C’est la plus grande commune viticole de Suisse, paraît-il. Mais ce n’est (malheureusement) pas pour ses breuvages dionysiens que je suis venue crapahuter à Satigny, qui abrite, entre autres, la localité de Choully. Nous sommes le vendredi 16 juin – un début d’après-midi sous un soleil de plomb.
Je m’enfonce dans l’apparente quiétude de la campagne genevoise pour parler délits et châtiments avec «les locaux». Il s’agit, plus précisément, de les faire réagir à l’«affaire» du cambriolage qui a dérapé chez le député UDC au Grand conseil de Genève et candidat au Conseil national Lionel Dugerdil. Dont le domaine, le Clos du Château, se situe à quelques minutes de là, dans la localité de Choully.
Il y a une dizaine de jours, Blick révélait une histoire qui aurait pu être la trame d’un roman, si elle ne s’était pas vraiment produite en mai 2020: celle de Lionel Dugerdil qui frappe son voleur dans sa grange, à l’occasion de ce que le politicien affirme être le huitième cambriolage à se produire sur ses terres. Capturé près de la frontière française, le voyou aurait été «amené» au vigneron par les forces de l'ordre, au lieu d’être directement embarqué au poste de police. Est-ce un cas isolé? Qu’en pensent les habitants du village qui a été le théâtre de ces faits?
Je m’éloigne de la gare de Satigny. Il y a des bâtisses résidentielles partout. Mais pas âme qui vive: j’appréhende un peu. À ce moment-là, difficile d’imaginer que je resterai, en réalité, «coincée» ici pendant presque huit heures! À écouter plein de récits sur la criminalité en campagne, sans filtre.
Voici ce que j’ai appris sur la famille Dugerdil, les cambriolages transfrontaliers (il y en a eu quelques-uns, ici, à en croire les habitants), et la pratique de la loi du Talion dans cette bucolique bourgade viticole, collée à la frontière française.
Le bistrot
Après avoir serpenté entre des maisons pendant un quart d’heure, je croise les premiers êtres humains sur ma route. C’est un couple – la quarantaine, je dirais. Petit chien en laisse. Je les interpelle en déclinant ma profession: «Vous connaissez Lionel Dugerdil?» Ils grimacent d’un air méfiant: «Oui, c’est un ami. Aucun commentaire à faire.» Mauvaise pioche. Ils s’éloignent sans plus d’explications.
Retour au point de départ, je vais tenter ma chance au bistrot de la gare. Je prends place sur la terrasse, non loin de deux hommes en train d’achever leur repas. Lorsqu’ils passent au café, je me permets de nouer le dialogue.

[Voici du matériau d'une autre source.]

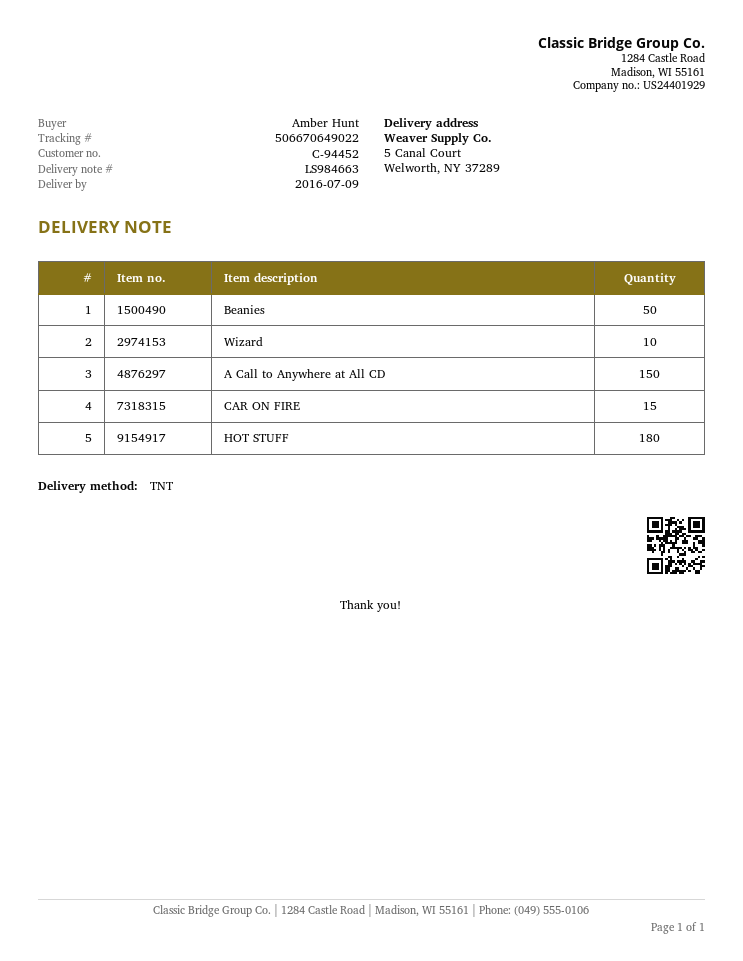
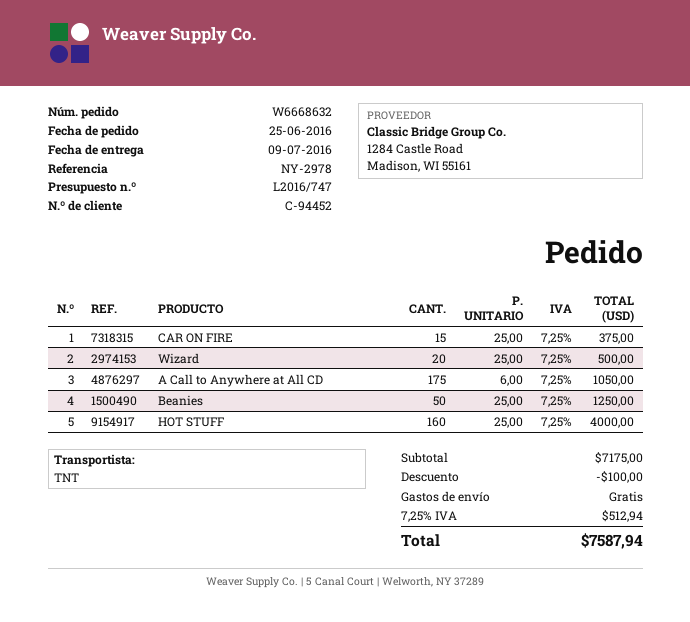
Wizard: 10 -> 20
A Call to Anywhere at All CD: 150 -> 175
HOT STUFF: 180 -> 160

L’un des hommes a l'air fatigué, mais souriant. Il porte une chemise à carreaux rouge sur un T-shirt légèrement taché. Il me dit qu'il est employé dans la restauration depuis très longtemps. Oui, il a croisé le politicien agrarien quelques fois, au fil des années. Et il en a entendu parler, «en bien et en moins bien. C’est moyen-moyen, ça dépend à qui on parle.» Ça ne m’avance pas beaucoup.
Direction la boulangerie, au centre du village. J’y répète l’exercice avec la vendeuse, une dame discrète, lunettes et cheveux tirés en arrière: «Oui, je croise régulièrement Lionel Dugerdil, surtout lorsqu’il y a le marché. Sa famille y vend son vin. C’est un citoyen aimable, c’est tout.» Il y a une pointe de méfiance dans sa voix.

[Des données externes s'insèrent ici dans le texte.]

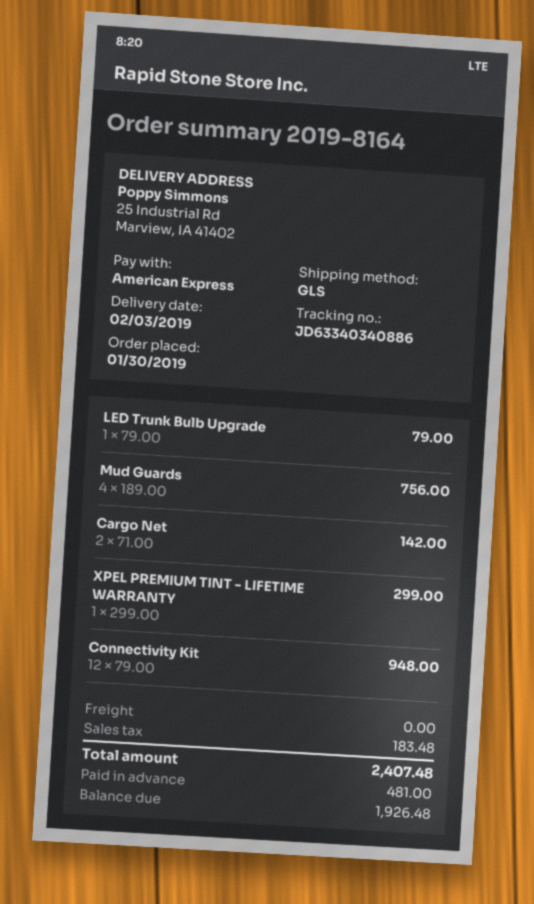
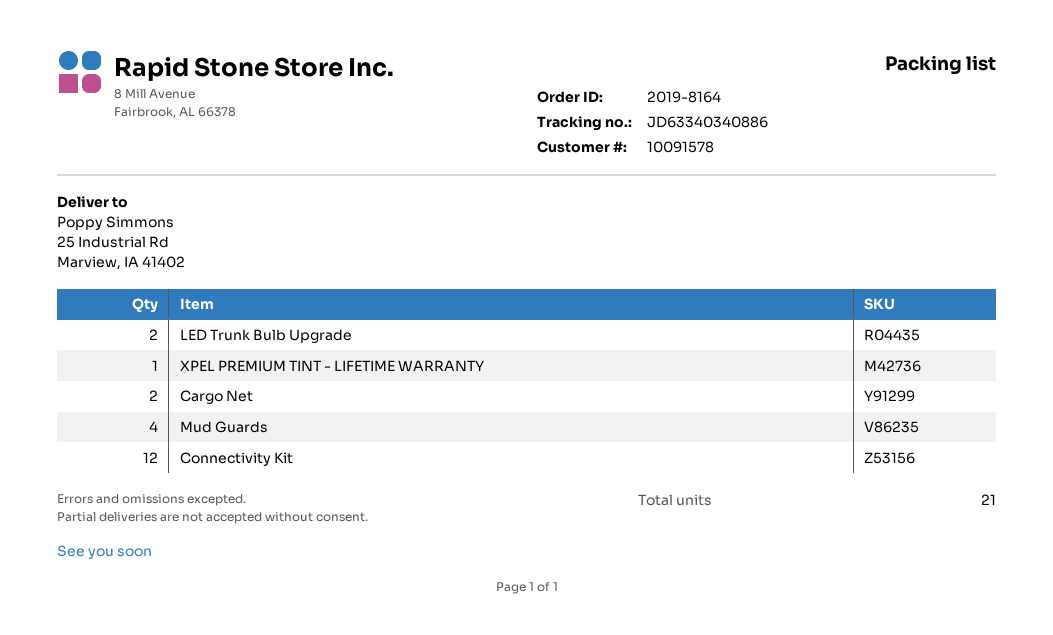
LED Trunk Bulb Upgrade: 1 -> 2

La balade avec Madame Dugerdil
La causalité des faits suivants reste un mystère, mais à ma sortie de la boulangerie, j’aperçois un grand véhicule noir – avec l’inscription «Clos du Château» sur le côté et une femme brune au volant. Elle cherche à se parquer au centre du village. Comme j’ai posé les pieds à Satigny il y a moins d’une heure: je crois (d’abord) à une simple coïncidence. Je poursuis donc ma mission en interpellant un jeune homme qui sort de sa voiture.
À peine ai-je le temps de me présenter au quidam que Madame Dugerdil nous interrompt: on l’a avertie de ma présence dans le village: «Que faites-vous ici?» Le passant prend congé. Je me retrouve nez-à-nez avec elle. J’explicite ma démarche, les questions que je pose: «Je fais simplement mon métier.» Elle me dit que, déjà, je ne suis pas exactement au bon endroit: Choully, la localité de leur domaine, c’est un peu plus haut. Elle veut m’y emmener en voiture – j’accepte.
D’abord on ne se dit rien. Je sais qu’elle est là pour défendre son mari, d’une façon ou d’une autre. On passe à côté de son domaine: on n’y entrera pas, les lieux sont loués pour un événement, et remplis de monde. À sa demande et par respect pour sa vie privée, les éléments évoqués avec Madame Dugerdil lors de ce trajet resteront confidentiels. D’autant plus qu’ils n’ont pas de lien direct avec le sujet de cet article. La patronne du domaine m’a, en revanche, emmené sur les lieux où Lionel Dugerdil est accusé d’avoir réalisé des travaux illicites, comme nous le révélions au début de l’année.
Sur le chemin du retour, elle m’indique les maisons voisines qui auraient, elles aussi, subi des cambriolages. Selon Madame Dugerdil, c’est presque une maison sur deux, sur la route du Crêt-de-Choully. Elle parque sa voiture: on se serre la main. Chacune reprend sa route.
Les voisins
Le long de cette allée de maisons si prisée des cambrioleurs, je sonne à une porte au hasard. Une femme souriante d’une bonne cinquantaine d’années apparaît. Les aboiements de son gros berger allemand la précèdent. Elle me confie d’entrée de jeu: «Ça nous est arrivé une fois, de nous faire cambrioler, oui. C’était il y a des années, notre précédente chienne y est restée. Elle s’est fait malmener: gros hématome… On a dû la piquer quelque temps après. Depuis, on a mis un système d’alarme.»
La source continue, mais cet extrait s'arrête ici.